(Edit tracking data)

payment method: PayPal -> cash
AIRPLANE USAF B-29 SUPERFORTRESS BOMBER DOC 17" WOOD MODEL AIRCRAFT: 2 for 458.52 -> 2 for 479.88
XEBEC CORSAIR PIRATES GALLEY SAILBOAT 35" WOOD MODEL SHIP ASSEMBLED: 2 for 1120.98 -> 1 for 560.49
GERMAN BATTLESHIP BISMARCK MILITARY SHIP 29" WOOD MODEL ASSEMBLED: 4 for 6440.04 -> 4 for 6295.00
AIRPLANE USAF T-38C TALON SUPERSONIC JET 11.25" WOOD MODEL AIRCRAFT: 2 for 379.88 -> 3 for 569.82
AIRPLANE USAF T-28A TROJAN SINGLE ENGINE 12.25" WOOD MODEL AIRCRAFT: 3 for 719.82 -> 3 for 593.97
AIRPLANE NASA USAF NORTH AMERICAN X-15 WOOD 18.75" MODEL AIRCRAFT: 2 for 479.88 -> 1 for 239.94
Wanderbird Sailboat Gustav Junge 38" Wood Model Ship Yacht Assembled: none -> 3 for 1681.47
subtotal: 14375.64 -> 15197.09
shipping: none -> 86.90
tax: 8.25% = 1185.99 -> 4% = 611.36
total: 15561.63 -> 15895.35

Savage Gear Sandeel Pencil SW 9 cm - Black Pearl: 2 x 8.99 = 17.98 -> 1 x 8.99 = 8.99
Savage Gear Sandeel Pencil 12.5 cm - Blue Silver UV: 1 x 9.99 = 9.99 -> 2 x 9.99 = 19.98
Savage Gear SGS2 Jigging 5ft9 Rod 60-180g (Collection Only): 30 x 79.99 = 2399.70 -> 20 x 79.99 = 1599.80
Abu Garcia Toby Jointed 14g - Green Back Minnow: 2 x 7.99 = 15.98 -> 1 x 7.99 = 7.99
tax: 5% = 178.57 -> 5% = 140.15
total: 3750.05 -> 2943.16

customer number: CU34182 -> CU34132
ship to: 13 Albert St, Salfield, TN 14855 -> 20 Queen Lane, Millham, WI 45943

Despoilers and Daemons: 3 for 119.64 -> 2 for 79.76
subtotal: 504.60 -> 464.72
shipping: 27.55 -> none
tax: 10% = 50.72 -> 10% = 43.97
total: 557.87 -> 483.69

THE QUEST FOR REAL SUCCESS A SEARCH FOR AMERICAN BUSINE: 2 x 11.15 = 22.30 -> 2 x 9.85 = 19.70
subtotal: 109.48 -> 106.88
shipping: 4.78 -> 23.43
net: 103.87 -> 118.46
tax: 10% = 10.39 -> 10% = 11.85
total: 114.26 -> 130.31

→ **GOAL OF THE EXERCISE**: From the line containing "Despoilers and Daemons: 3" through the last line of the records, output each line exactly and nothing more.

→ **RESPONSE TO THIS EXERCISE**:
Despoilers and Daemons: 3 for 119.64 -> 2 for 79.76
subtotal: 504.60 -> 464.72
shipping: 27.55 -> none
tax: 10% = 50.72 -> 10% = 43.97
total: 557.87 -> 483.69

THE QUEST FOR REAL SUCCESS A SEARCH FOR AMERICAN BUSINE: 2 x 11.15 = 22.30 -> 2 x 9.85 = 19.70
subtotal: 109.48 -> 106.88
shipping: 4.78 -> 23.43
net: 103.87 -> 118.46
tax: 10% = 10.39 -> 10% = 11.85
total: 114.26 -> 130.31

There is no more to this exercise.